Saurabh Mishra for Google Developer Experts

Posted on Jun 29

Closing the Trust Gap: Automating GKE Incident Response with Antigravity 2.0, GKE MCP, and Artifacts

#antigravity #googlecloud #kubernetes #cloud

Anatomy of the Trust Gap

Before we can talk about the solution, we need to talk honestly about how the trust gap forms. It isn't a technology failure it's an epistemological one. When an automated system takes an action or makes a recommendation, on-call engineers need to answer three questions almost simultaneously:

Is the diagnosis correct? Does the system understand what's actually wrong, or is it pattern-matching superficially?

Is the proposed action safe? Will following this recommendation make things better, worse, or sidestep the real issue entirely?

Can I explain this decision later? If I follow the automation and it goes wrong, will I be able to reconstruct why — for a postmortem, for my team, for myself?

Legacy runbook automation systems answer none of these questions well. They tell you what to do, not why. They surface alerts, not reasoning. And when they're wrong — which they are, reliably, in the tail cases that matter most — engineers stop trusting them for everything, including the cases where they'd be right.

Engineers are rightfully terrified of "runaway automation"—brittle bash scripts or over-eager webhooks that misinterpret a symptom, delete the wrong stateful pod, or trigger an accidental cascading failure across a cluster. Because of this, we default to waking up exhausted humans at 3:00 AM to manually sift through kubectl logs.

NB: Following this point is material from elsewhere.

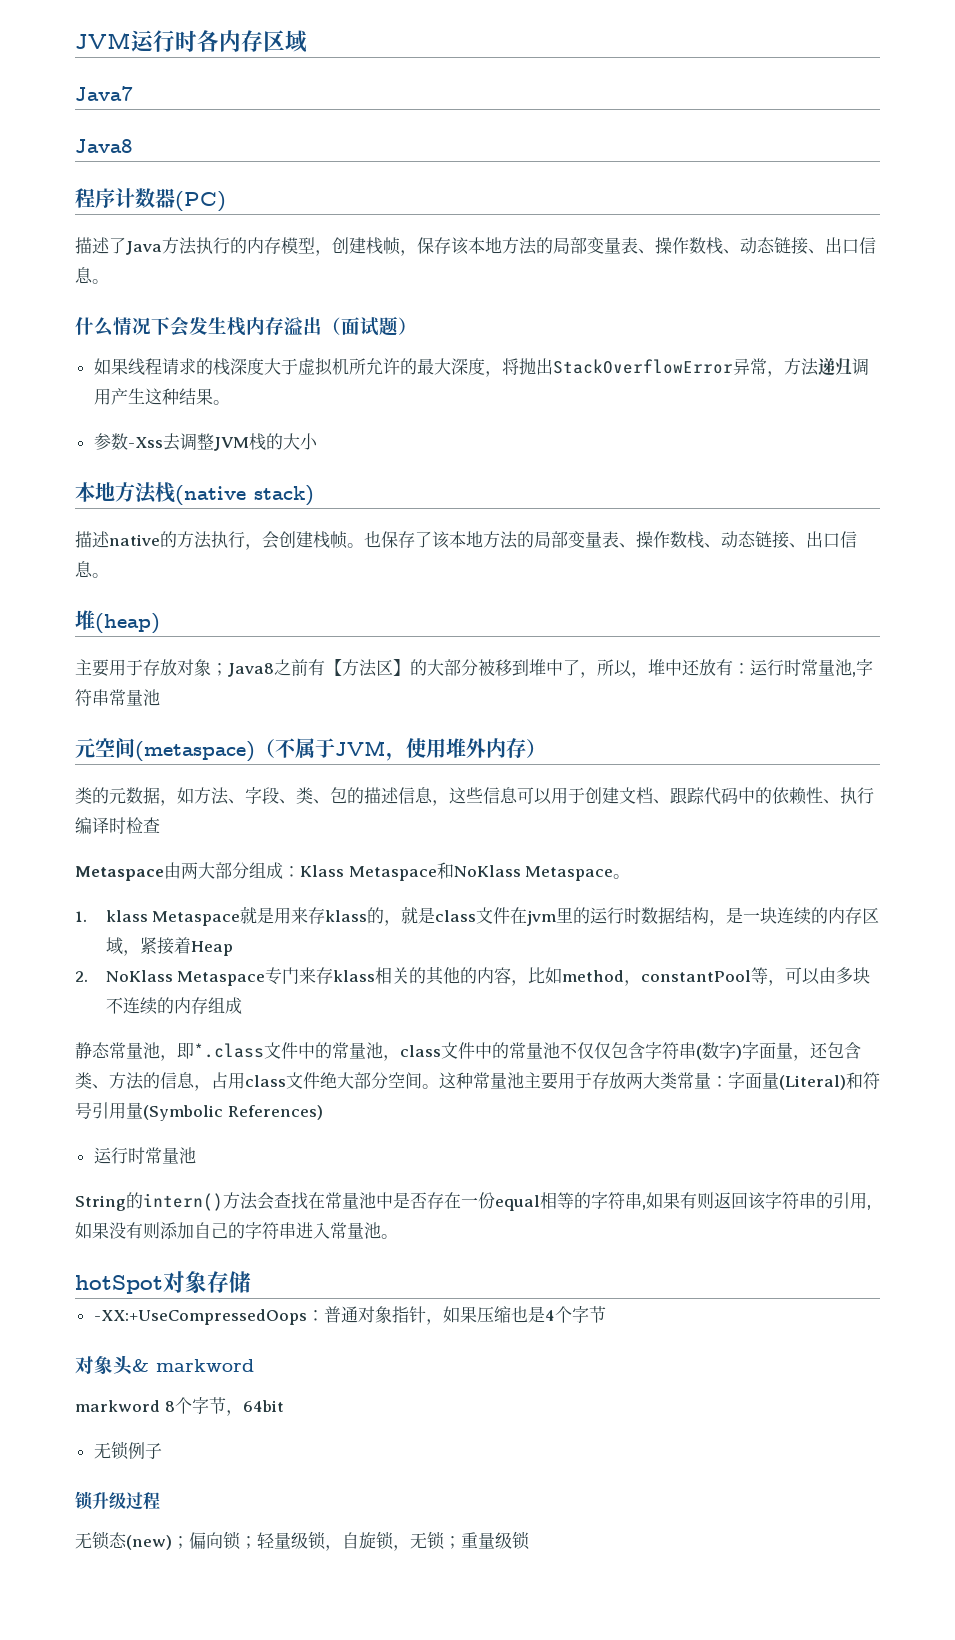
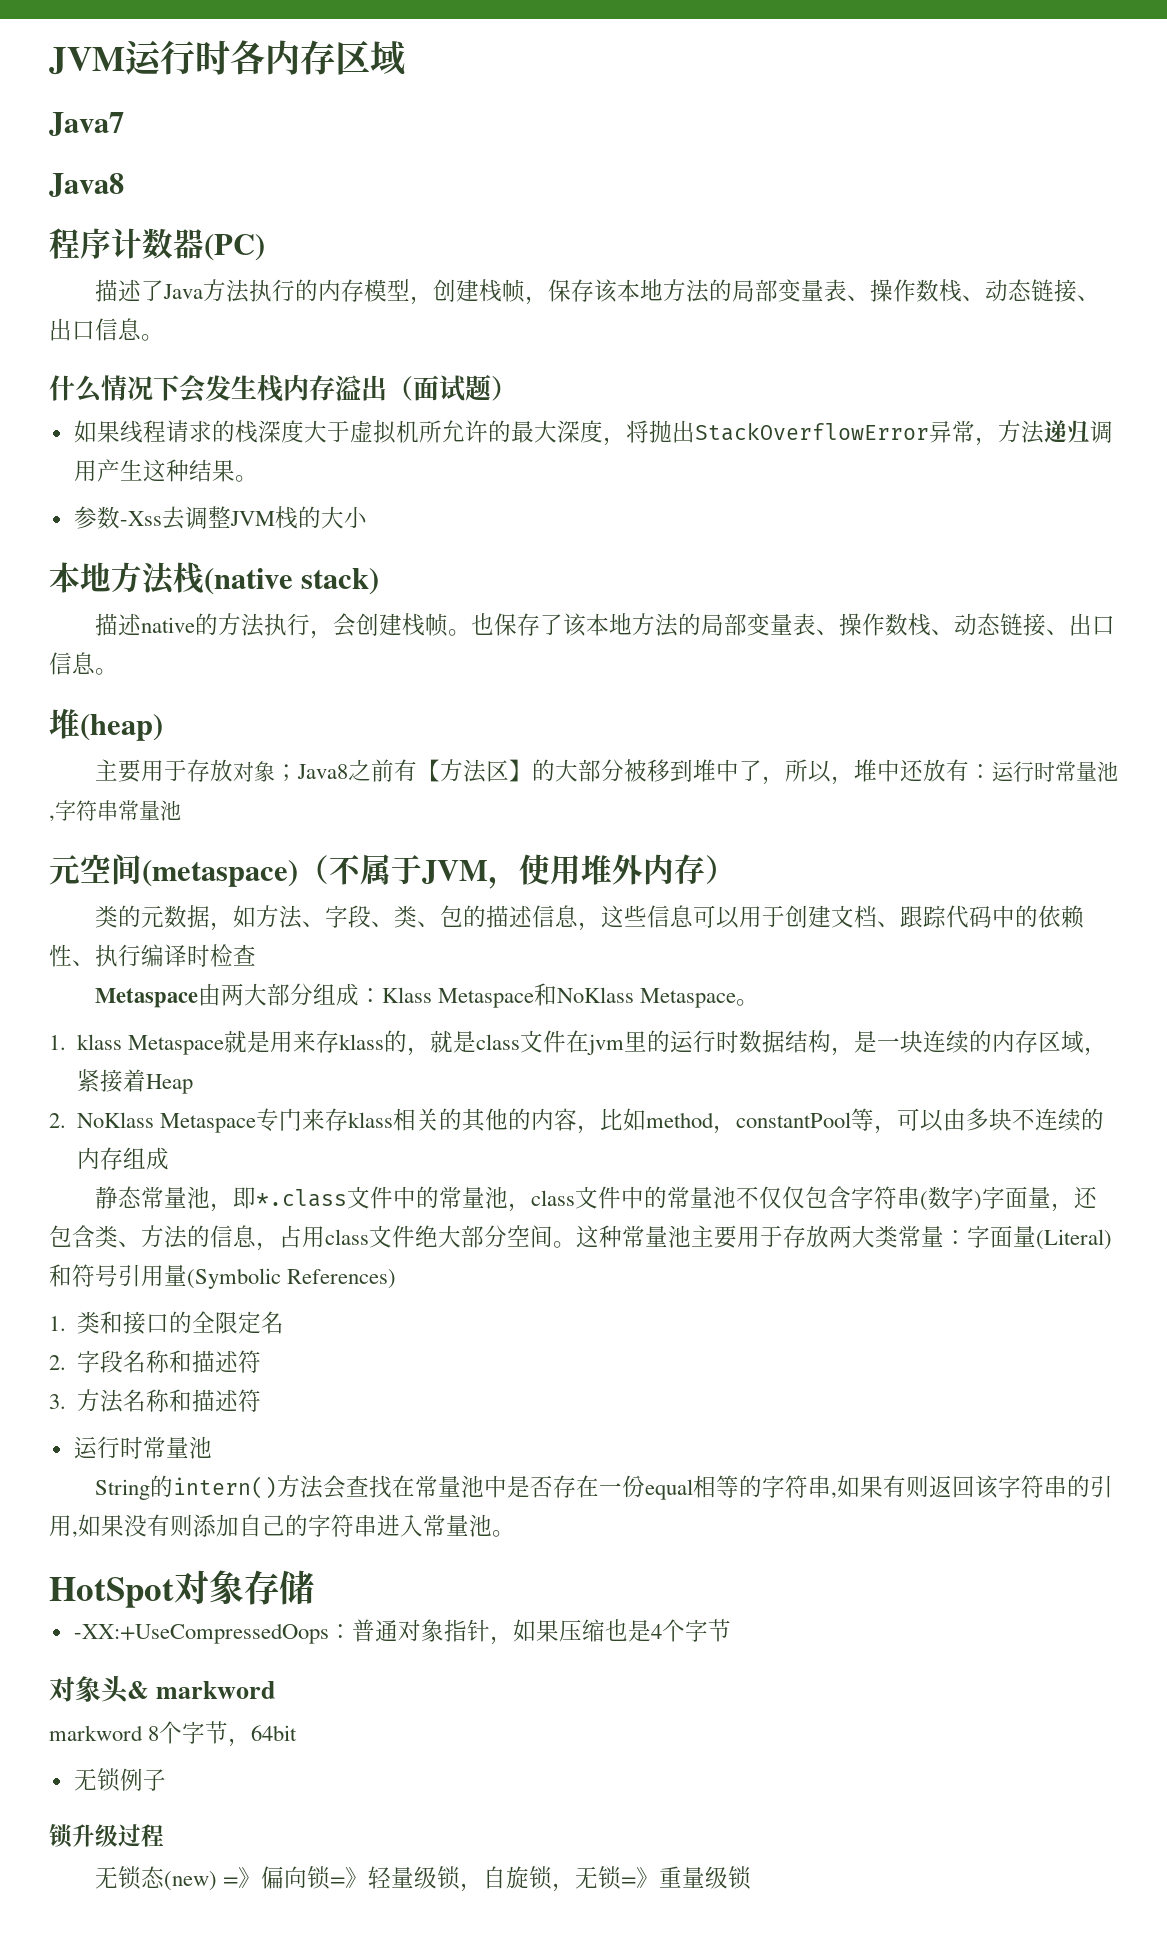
(323, 1112) none -> [49,1311,285,1334] [49,1350,262,1373] [49,1389,262,1413] // 1.类和接口的全限定名 // 2.字段名称和描述符 // 3.方法名称和描述符
[75,1275,163,1294] hotSpot -> [49,1577,174,1608] HotSpot
[172,1531,257,1550] ；偏向锁； -> [222,1866,368,1890] =》偏向锁=》
[444,1536,461,1549] ； -> [620,1867,659,1888] =》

With the emergence of agentic AI ecosystems, we finally have a way to close this gap. By pairing Google Antigravity 2.0—Google's standalone agent orchestration platform—with GKE's native infrastructure and Artifacts, teams can build an automated, transparent, and strictly governed incident response pipeline

The Tech Stack: GKE, MCP, and Antigravity

To automate incident resolution safely, an AI agent cannot treat a cluster like a black box. It needs deep, contextual access to the environment without compromising security.

This workflow relies on three core components:
Google Kubernetes Engine (GKE): The underlying managed environment running containerized workloads.

GKE Model Context Protocol (MCP) Server: Introduced to standardize how AI agents interact with Kubernetes, the MCP server exposes standardized capabilities for monitoring, analyzing, and modifying cluster resources.

Google Antigravity 2.0: Operating via the Gemini Enterprise Agent Platform, Antigravity functions as the central orchestrator. It connects to the GKE MCP server using enterprise-grade IAM credentials and Workload Identity, executing automated reasoning loops to triage and fix issues

Bridging the Gap with Artifact-Driven SRE

The secret to trust is transparency. Google Antigravity does not blindly run destructive scripts in the background. Instead, its core design centers on Artifacts—structured, immutable deliverables created by the agent to communicate its thinking, progress, and verification milestones to human users. When applied to GKE Site Reliability Engineering (SRE), Antigravity uses an Artifact-Driven Remediation framework:

Implementation Plans: Before modifying any cluster state, the agent generates a rich Markdown specification detailing the exact API changes it intends to make (e.g., cordoning a node, scaling down a corrupted deployment).

Task Lists: A structured checklist showing the step-by-step diagnostic operations the agent is executing in real time.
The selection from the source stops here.